Altro che scherzo
Meloni, i russi Vovan & Lexus: "Chi non chiameremmo mai", cosa non torna
"Legame con i servizi russi? Escluso". I due comici russi Vovan & Lexus, intervistati da Repubblica, smentiscono le teorie del "complotto" dietro al clamoroso scherzo telefonico ordito ai danni della premier Giorgia Meloni. Eppure più di qualcosa, nella loro versione dei fatti, non convince del tutto. Ma a sinistra, nonostante il grave buco a Palazzo Chigi rappresenti un problema di sicurezza nazionale, fa comodo "giocare" sulla vulnerabilità della presidente del Consiglio (il Fatto quotidiano, per esempio, paragona il tutto a una farsa, a una Totò-truffa) buttandola in caciara. Una sciacallata politica di cui l'Italia farebbe volentieri a meno.
Vladimir Kuznetsov e Aleksej Stoljarov, questi i veri nomi dei due russi, si sono presentati alla Meloni come un alto rappresentante politico africano, che con la scusa di parlare della crisi migratoria (era il 18 settembre scorso) arrivano a chiederle conto del sostegno europeo all'Ucraina. E qui la premier, come peraltro tutti sanno a livello ufficiale e ufficioso, spiega che il rischio è quello di una certa "stanchezza". L'obiettivo della telefonata-trappola è evidente: destabilizzare l'Europa e l'opinione pubblica, far tremare Kiev, far emergere come l'Occidente stia per "mollare" l'Ucraina. La Meloni non cade nella botola, e anzi conferma il sostegno generale a Zelensky. Il tutto, però, appare completamente funzionale alla propaganda di Vladimir Putin e infatti in tanti sospettano che dietro a Vovan & Lexus ci siano direttamente i servizi segreti russi.

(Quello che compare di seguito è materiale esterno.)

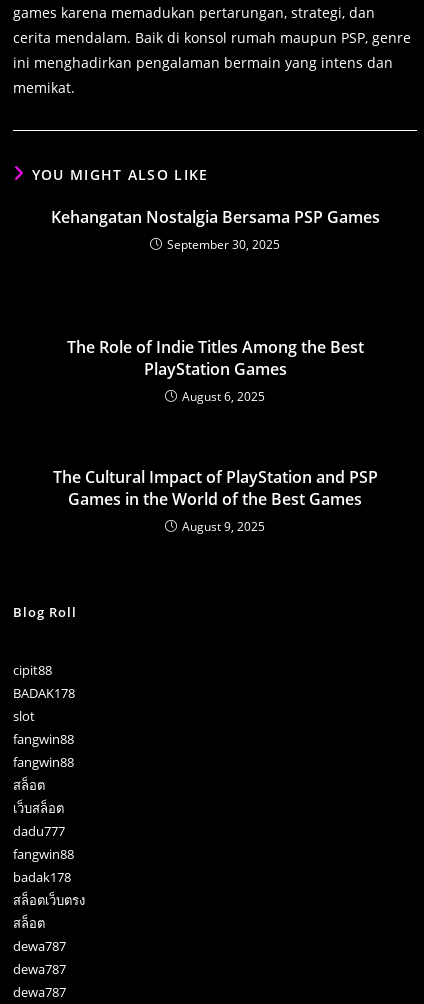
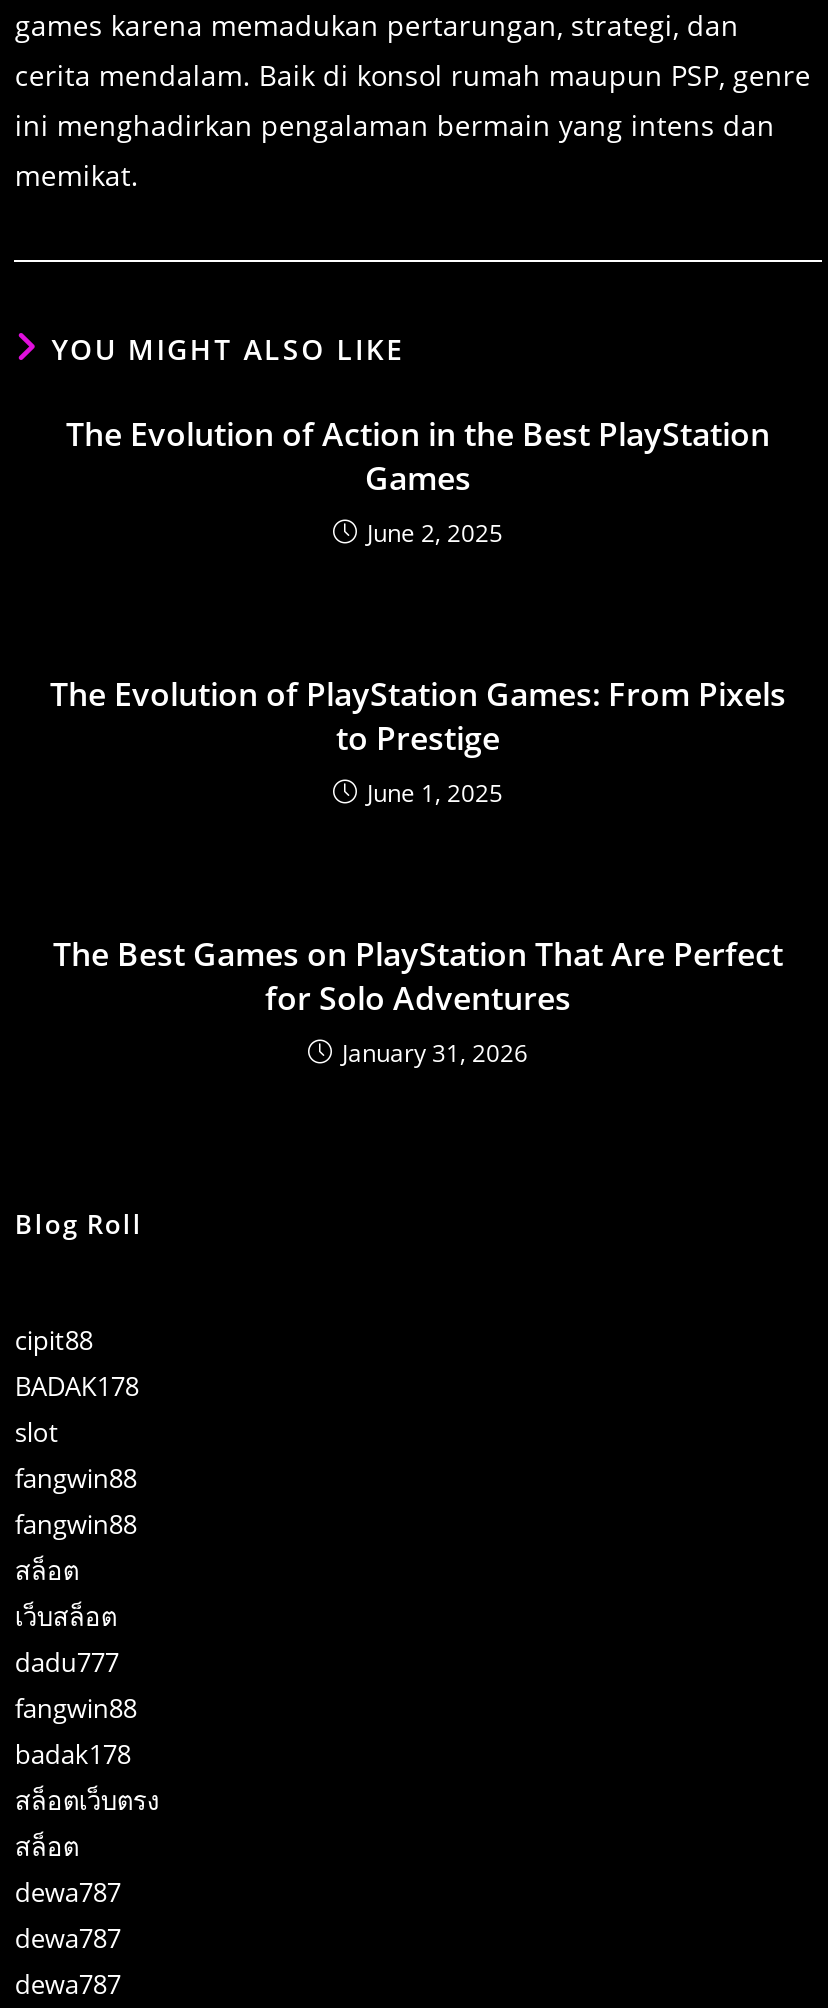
[50,206,380,253] Kehangatan Nostalgia Bersama PSP Games | September 30, 2025 -> [66,413,770,551] The Evolution of Action in the Best PlayStation | Games | June 2, 2025
[66,336,364,405] The Role of Indie Titles Among the Best | PlayStation Games | August 6, 2025 -> [50,673,786,811] The Evolution of PlayStation Games: From Pixels | to Prestige | June 1, 2025
[52,466,378,535] The Cultural Impact of PlayStation and PSP | Games in the World of the Best Games | August 9, 2025 -> [53,933,783,1071] The Best Games on PlayStation That Are Perfect | for Solo Adventures | January 31, 2026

I due diretti interessati, nel colloquio con Repubblica, preferiscono non dire come siano riusciti a raggiungere la Meloni in persona. "Non vogliamo mettere nei guai le persone che sono state coinvolte. Palazzo Chigi sa com'è successo. O almeno spero. Se non lo sa, vuol dire che ha un problema di sicurezza. È stata lei a chiamarci all'orario concordato. Non è l'ufficio della premier ad avere colpe. 'Grandi' colpe. Siamo noi che sappiamo fare il nostro lavoro. Sappiamo come funzionano i protocolli, sappiamo come sfruttare i bachi nella sicurezza. Non vuol dire che, nel caso italiano, il protocollo fosse sbagliato".
Per arrivare a Meloni sottolineano come ci siano voluti "circa due giorni". Perché lei? "È interessante e molto espressiva. Non è un robot. È una donna vivace". Insomma, non ci sarebbe una motivazione politica quanto piuttosto "spettacolare". Vovan & Lexus giocano a farsi passare come Le Iene o due inviati di Striscia la notizia in salsa russa, se non addirittura come una versione più acuminata di Pio e Amedeo. La verità, però, è che al di là dell'accento piuttosto improvvisato (l'inglese parlato dal presunto leader africano a tratti sembra quasi macchiettistico) le domande rivolte alla premier sono molto precise, mirate, puntano insomma a strapparle dichiarazioni diplomaticamente molto forti. "Abbiamo tagliato giusto i noiosi convenevoli iniziali".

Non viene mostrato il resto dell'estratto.